IoT-enabled pallets bring together the latest in sustainable plastic pallets.

Affixing IoT devices to pallets prior to shipment is one way carriers can track temperature of products along the way.
Affixing IoT devices to pallets prior to shipment is one way carriers can track temperature of products along the way.
Pallet Alliance

To support the goal of ensuring quality transportation of temperature-sensitive goods in the food and beverage industry, the Food Safety Modernization Act (FSMA) introduced requirements for refrigerated trucking operators to supply proof of temperature compliance, when requested, on a load-by-load basis. Unfortunately, this creates an enormous burden on carriers and receiving warehouses to validate these shipments, which demand high accuracy for delivery ETAs, as just-in-time inventory management and downstream supply chain visibility demands are increasing. These data needs – temperature and location – can be measured with devices on trucks or on freight. However, the haphazard way in which the data is collected on logged devices by carriers and aggregators makes it difficult to operationalize it at scale. Additionally, the need to manually locate and recover data logging devices adds labor, delays and additional failure points into compliance efforts.

The industry has long recognized that automatically logging and reporting temperature, location and other environmental conditions at the pallet level would be an ideal solution and provide the most accurate readings of product temperature at all locations within a trailer, allowing for that data to be reported to shippers and receivers without the need for manual intervention. Unfortunately, providing this capability in a scalable, reliable, cost-effective and easy-to-use way has proven elusive, partly because the food and beverage industry relies heavily on managed wooden pallet pools or inexpensive recycled wooden pallets. Even with recent spikes in hardwood pricing and the downstream effects of dramatic increased prices, reusable wooden pallets remain the best obtainable price-per-shipment for producers. However, current major pool providers do not provide cost-effective, reliable, fully instrumented pallets, and the recycled wooden pallet market is unlikely to offer a standardized instrumented pallet.

One possible solution — affixing Internet of Things (IoT) devices to pallets prior to shipment — can work in limited applications for smaller customers, but isn’t a viable option for high-volume, multi-site companies. Devices typically come already connected to a platform that can be used to configure the device to log and report data but add significant costs and require multiple steps to provide shipment visibility. But, if a customer must manually attach the device to a pallet, pair that device with a shipment, associate that shipment with their customer account, along with other necessary actions to transform device information into useful, accessible data (i.e., alerts, advance delivery notification and automated uploading of logs), most will choose to continue to do without IoT tracking at the pallet level.

To deliver cost-effective automated IoT tracking and tracing to shippers, Pallet Alliance collaborated with CargoSense to produce an IoT-enabled, heavy duty plastic pallet solution that offers shipment monitoring and data logging without requiring manual device installation or association. This IoT-enabled platform delivers logging and near real-time alerting, as well as integration with customers’ existing IT systems, and enables customers to leverage IoT data streams to understand their exact usage characteristics and optimize processes and pallet inventories, minimizing costs.

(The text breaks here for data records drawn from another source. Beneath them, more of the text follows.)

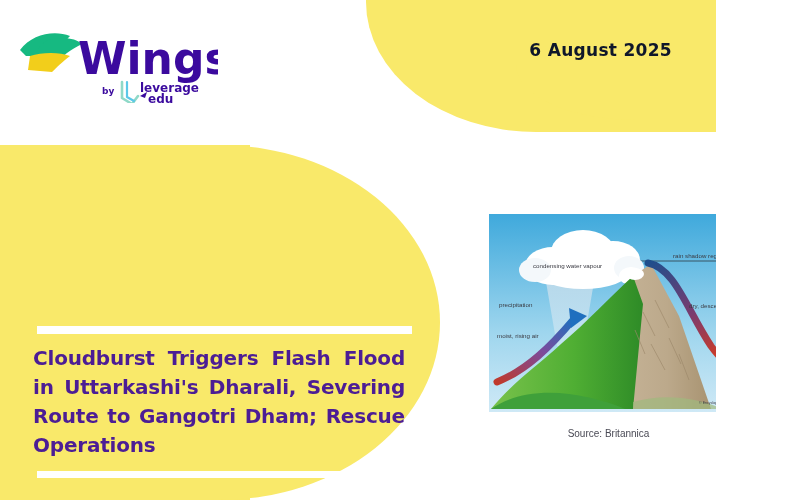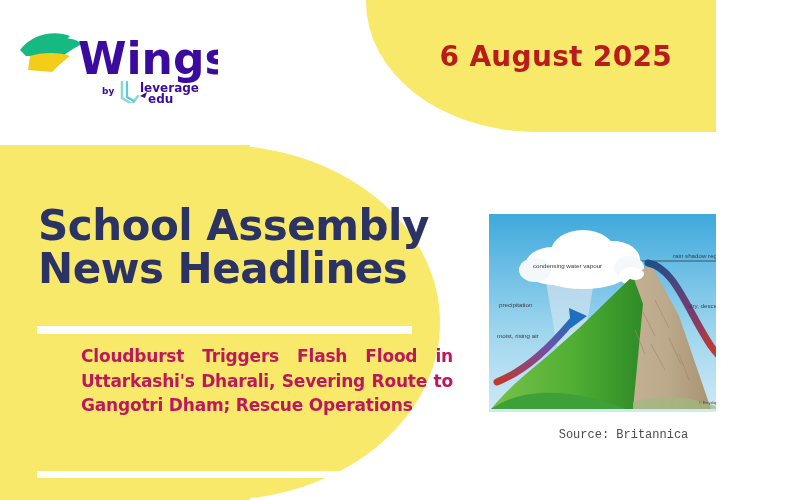--- a/index.html
+++ b/index.html
@@ -79,9 +79,9 @@
     top: 40px;
     z-index: 6;
     font-family: "DejaVu Sans", sans-serif;
-    font-size: 28px;
+    font-size: 17px;
     font-weight: bold;
-    color: #b91c1c;
+    color: #0f172a;
     letter-spacing: 0.3px;
     white-space: nowrap;
   }

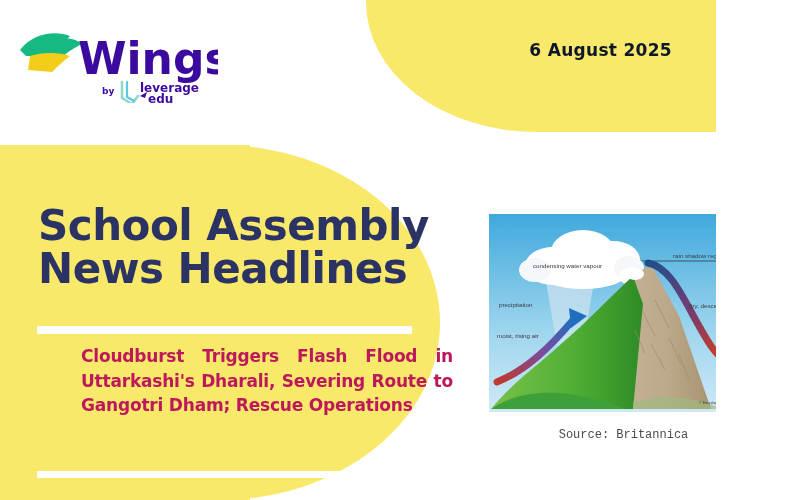--- a/index.html
+++ b/index.html
@@ -204,10 +204,6 @@
 
   <div class="date-text">6  August 2025</div>
 
-  <div class="title-block">
-    <div class="title-line">School Assembly</div>
-    <div class="title-line">News Headlines</div>
-  </div>
 
   <div class="divider-top"></div>
 

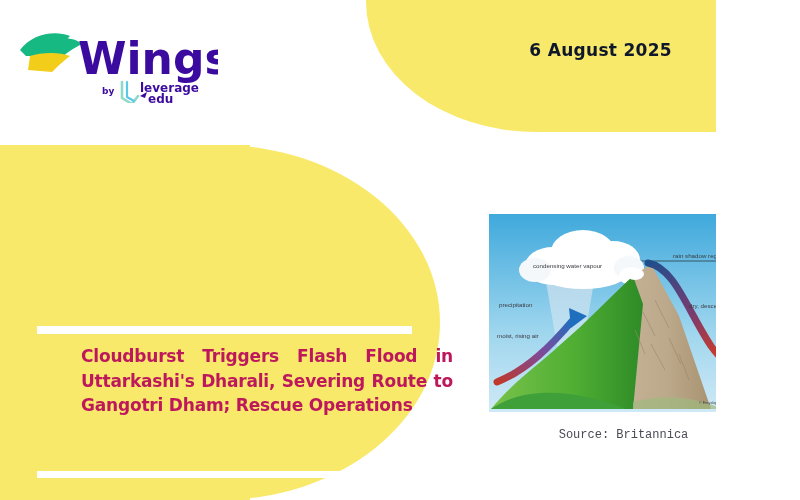--- a/index.html
+++ b/index.html
@@ -130,13 +130,12 @@
     width: 372px;
     z-index: 6;
     font-family: "DejaVu Sans", sans-serif;
-    font-size: 17px;
+    font-size: 20px;
     font-weight: bold;
-    color: #be185d;
+    color: #4c1d95;
     line-height: 1.45;
     text-align: justify;
     letter-spacing: -0.2px;
-    margin-left: 48px;
   }
   .headline-text .last-line {
     display: block;

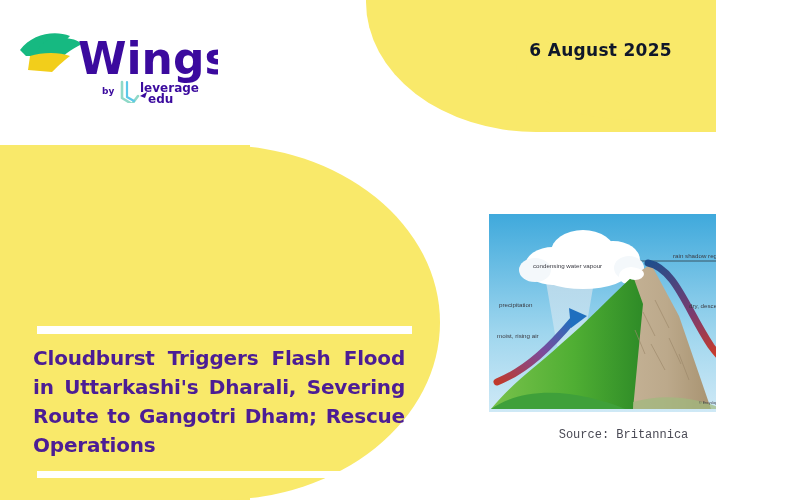--- a/index.html
+++ b/index.html
@@ -154,13 +154,13 @@
   .figure svg { display: block; }
   .figure-caption {
     position: absolute;
-    left: 483px;
+    left: 468px;
     top: 428px;
     width: 281px;
     text-align: center;
     z-index: 4;
-    font-family: Liberation Mono, monospace;
-    font-size: 12px;
+    font-family: Liberation Sans, sans-serif;
+    font-size: 10px;
     color: #4a4a55;
   }
   .diagram-label {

When measurement is conducted across a shipper's entire supply chain, not only are logistics managers able to monitor individual shipments, but executives also receive the high-level aggregations and KPIs needed to optimize large operations. With temperatures measured and automatically validated on a per-truckload basis, consignees know before a truck arrives at a dock that the temperature has been maintained, dramatically reducing the work of arrival-time verifications. Additionally, GPS data provides both predicted ETAs and accurate as-measured ETAs. All of this is accomplished in a carrier-neutral way, so shippers are no longer dependent on their carriers for data, nor do they have to integrate disparate data sources to cobble together visibility.

Any solution that is deployed must be simple and cost-effective. For large producers, it must also be scalable, with tools that enable simple application of alert templates, bulk address updates for geofencing and a distribution network to recover devices. To deliver maximum value and ease of use, it must be capable of integrating with a wide range of shippers’ and suppliers’ enterprise resource planning (ERP) systems. IoT-enabled pallets exceed these requirements by bringing together the latest in sustainable plastic pallets and IoT to provide customers a scalable, easy-to-use means to achieve their budgetary, timing and environmental constraints across their supply chain.